INPUT >>

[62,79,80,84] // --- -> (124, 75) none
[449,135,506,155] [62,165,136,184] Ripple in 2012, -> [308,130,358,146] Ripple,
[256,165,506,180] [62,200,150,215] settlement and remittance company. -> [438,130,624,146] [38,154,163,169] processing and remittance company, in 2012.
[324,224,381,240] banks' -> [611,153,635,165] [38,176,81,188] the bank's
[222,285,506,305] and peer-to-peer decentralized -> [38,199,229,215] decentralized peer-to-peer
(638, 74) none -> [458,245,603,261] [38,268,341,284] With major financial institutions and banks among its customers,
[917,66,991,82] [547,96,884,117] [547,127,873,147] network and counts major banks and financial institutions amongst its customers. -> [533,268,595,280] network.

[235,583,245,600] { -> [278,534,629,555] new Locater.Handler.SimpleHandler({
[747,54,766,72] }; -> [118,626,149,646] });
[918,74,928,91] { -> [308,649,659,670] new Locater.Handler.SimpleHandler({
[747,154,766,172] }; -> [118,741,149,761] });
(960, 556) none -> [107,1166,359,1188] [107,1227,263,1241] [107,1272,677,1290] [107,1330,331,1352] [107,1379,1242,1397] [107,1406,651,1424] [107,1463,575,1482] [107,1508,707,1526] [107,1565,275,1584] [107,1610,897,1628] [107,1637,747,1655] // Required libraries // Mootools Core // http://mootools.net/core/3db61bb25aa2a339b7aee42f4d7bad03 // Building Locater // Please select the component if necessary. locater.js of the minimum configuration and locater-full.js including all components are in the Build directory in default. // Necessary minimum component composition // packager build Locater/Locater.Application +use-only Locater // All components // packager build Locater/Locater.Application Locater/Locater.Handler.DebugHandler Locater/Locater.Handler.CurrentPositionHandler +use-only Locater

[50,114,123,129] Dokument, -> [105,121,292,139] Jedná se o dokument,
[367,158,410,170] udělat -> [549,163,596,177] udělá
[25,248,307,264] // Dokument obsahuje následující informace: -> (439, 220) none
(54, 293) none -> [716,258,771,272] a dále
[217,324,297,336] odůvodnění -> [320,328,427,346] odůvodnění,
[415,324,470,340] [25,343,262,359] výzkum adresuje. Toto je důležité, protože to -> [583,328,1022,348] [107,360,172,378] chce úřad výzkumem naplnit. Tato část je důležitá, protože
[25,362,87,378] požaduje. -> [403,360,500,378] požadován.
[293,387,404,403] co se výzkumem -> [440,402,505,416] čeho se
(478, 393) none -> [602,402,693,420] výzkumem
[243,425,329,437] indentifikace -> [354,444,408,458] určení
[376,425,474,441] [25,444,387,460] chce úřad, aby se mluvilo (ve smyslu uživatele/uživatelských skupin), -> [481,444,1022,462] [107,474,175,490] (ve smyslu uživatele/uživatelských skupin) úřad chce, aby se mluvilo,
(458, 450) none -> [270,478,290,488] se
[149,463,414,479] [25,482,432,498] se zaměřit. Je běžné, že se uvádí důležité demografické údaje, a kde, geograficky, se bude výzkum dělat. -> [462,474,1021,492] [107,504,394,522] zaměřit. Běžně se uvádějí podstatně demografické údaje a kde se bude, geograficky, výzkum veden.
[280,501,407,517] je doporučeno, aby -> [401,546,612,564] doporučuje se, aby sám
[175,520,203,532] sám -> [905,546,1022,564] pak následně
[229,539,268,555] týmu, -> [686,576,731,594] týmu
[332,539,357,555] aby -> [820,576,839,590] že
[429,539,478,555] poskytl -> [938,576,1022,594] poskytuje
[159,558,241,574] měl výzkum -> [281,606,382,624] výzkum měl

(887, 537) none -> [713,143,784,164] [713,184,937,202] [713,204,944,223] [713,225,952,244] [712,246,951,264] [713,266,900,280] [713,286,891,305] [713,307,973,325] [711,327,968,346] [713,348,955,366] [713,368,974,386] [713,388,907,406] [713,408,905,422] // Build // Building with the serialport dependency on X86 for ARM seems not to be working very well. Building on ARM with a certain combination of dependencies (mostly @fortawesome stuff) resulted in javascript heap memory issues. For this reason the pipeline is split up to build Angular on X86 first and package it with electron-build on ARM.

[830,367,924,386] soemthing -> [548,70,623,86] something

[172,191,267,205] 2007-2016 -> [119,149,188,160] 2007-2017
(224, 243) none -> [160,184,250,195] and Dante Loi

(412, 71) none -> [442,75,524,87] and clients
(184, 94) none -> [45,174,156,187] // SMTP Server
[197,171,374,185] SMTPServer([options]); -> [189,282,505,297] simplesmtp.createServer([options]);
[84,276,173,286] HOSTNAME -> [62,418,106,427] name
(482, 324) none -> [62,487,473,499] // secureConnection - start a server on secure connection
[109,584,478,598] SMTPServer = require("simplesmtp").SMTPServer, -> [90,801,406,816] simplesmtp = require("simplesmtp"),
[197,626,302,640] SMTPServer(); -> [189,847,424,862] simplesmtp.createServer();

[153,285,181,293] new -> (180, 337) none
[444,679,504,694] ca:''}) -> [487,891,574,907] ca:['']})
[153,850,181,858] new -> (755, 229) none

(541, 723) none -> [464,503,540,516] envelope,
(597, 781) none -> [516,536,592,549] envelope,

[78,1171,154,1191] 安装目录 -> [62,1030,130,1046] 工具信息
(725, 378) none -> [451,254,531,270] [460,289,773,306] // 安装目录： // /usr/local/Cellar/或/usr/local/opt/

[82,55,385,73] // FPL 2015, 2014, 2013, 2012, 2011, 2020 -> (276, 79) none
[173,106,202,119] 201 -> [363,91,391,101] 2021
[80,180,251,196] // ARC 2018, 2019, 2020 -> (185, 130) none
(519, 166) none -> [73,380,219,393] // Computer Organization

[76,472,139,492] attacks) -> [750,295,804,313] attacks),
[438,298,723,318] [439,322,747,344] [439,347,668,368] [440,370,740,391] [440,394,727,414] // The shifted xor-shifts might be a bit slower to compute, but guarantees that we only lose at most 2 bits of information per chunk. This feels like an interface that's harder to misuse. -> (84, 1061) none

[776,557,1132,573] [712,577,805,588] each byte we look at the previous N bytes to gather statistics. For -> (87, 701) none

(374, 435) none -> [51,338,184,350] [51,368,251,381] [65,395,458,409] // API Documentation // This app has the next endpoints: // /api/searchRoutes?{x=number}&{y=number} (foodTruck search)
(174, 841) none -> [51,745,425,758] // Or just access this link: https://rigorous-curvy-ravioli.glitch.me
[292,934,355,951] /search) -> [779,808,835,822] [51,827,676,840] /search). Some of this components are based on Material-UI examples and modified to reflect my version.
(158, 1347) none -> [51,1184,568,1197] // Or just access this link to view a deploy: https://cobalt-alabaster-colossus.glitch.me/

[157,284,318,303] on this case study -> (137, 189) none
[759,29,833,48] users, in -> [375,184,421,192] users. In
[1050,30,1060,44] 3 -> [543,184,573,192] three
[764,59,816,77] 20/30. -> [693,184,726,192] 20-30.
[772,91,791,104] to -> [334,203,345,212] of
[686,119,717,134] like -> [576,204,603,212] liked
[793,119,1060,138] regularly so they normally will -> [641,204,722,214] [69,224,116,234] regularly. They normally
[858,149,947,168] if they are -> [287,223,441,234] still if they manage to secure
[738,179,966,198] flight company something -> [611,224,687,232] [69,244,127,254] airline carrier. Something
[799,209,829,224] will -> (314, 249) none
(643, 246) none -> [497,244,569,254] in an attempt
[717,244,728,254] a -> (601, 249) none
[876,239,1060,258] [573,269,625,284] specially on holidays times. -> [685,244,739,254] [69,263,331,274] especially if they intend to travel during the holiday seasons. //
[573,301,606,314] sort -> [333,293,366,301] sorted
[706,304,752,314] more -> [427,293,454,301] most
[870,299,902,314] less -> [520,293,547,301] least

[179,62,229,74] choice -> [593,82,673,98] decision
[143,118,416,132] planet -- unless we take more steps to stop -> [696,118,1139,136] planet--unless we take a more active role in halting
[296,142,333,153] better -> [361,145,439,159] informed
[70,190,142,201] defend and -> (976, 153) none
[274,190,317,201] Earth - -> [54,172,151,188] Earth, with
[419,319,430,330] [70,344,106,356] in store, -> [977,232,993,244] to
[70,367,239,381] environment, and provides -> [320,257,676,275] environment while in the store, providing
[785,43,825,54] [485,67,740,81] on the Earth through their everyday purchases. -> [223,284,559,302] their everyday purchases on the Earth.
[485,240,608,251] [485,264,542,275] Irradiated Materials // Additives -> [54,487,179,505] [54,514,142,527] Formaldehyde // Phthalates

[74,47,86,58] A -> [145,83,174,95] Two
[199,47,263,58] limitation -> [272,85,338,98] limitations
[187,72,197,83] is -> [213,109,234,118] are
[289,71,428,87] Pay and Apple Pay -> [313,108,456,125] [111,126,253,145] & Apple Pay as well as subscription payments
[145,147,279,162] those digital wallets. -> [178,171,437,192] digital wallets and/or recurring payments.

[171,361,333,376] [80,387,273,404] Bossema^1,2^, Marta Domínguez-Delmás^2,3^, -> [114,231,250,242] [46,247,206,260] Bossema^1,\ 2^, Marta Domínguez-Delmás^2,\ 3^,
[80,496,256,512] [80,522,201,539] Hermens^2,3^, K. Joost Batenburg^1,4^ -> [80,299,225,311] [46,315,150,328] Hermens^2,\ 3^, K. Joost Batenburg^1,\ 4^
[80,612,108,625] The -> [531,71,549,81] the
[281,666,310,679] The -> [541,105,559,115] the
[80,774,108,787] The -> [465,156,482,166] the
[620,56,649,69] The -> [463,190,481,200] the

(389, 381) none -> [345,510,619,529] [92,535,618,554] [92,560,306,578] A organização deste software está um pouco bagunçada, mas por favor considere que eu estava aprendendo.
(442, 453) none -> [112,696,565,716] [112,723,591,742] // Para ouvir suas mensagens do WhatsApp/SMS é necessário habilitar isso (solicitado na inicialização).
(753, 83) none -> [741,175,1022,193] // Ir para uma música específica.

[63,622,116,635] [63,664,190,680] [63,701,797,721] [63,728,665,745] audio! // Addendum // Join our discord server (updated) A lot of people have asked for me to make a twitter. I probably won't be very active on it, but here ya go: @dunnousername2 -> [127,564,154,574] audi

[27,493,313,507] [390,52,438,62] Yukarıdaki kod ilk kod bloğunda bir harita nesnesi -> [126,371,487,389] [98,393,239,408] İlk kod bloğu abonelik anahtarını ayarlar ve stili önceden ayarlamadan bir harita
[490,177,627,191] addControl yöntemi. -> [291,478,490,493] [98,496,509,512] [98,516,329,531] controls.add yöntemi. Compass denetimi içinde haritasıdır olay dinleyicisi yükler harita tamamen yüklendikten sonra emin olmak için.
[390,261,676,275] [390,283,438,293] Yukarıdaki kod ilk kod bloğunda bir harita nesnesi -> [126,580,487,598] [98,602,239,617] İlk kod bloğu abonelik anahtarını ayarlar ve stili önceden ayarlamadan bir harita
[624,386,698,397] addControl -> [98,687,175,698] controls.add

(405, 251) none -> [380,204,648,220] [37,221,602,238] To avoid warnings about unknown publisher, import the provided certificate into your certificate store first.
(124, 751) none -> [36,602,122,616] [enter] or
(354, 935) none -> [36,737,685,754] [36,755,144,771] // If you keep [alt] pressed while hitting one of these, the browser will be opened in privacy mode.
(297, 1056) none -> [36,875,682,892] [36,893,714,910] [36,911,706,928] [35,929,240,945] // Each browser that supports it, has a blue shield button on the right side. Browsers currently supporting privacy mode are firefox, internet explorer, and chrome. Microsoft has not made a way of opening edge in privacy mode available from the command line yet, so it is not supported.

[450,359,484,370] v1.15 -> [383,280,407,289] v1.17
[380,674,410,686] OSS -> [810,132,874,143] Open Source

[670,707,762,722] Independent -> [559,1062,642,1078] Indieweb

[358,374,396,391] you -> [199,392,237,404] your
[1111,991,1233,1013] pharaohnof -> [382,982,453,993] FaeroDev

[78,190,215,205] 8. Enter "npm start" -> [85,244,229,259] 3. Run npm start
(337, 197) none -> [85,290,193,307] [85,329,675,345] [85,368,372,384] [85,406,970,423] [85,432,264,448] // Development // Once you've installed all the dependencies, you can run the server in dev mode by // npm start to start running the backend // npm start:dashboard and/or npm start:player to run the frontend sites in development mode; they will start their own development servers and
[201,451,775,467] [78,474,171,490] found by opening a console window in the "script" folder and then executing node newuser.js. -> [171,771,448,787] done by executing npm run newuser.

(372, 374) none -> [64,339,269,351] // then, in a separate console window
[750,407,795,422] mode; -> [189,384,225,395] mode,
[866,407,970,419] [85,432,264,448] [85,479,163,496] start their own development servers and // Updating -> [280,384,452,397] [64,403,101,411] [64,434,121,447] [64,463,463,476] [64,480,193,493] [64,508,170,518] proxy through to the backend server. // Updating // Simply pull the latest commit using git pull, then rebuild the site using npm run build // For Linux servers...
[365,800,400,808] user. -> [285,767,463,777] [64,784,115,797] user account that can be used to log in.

EXERCISE PROMPT >> Would you return each line of the material above, unchanged, from the first one through the line where "-> [308,649,659,670] new" appears?

TASK RESPONSE >>
[62,79,80,84] // --- -> (124, 75) none
[449,135,506,155] [62,165,136,184] Ripple in 2012, -> [308,130,358,146] Ripple,
[256,165,506,180] [62,200,150,215] settlement and remittance company. -> [438,130,624,146] [38,154,163,169] processing and remittance company, in 2012.
[324,224,381,240] banks' -> [611,153,635,165] [38,176,81,188] the bank's
[222,285,506,305] and peer-to-peer decentralized -> [38,199,229,215] decentralized peer-to-peer
(638, 74) none -> [458,245,603,261] [38,268,341,284] With major financial institutions and banks among its customers,
[917,66,991,82] [547,96,884,117] [547,127,873,147] network and counts major banks and financial institutions amongst its customers. -> [533,268,595,280] network.

[235,583,245,600] { -> [278,534,629,555] new Locater.Handler.SimpleHandler({
[747,54,766,72] }; -> [118,626,149,646] });
[918,74,928,91] { -> [308,649,659,670] new Locater.Handler.SimpleHandler({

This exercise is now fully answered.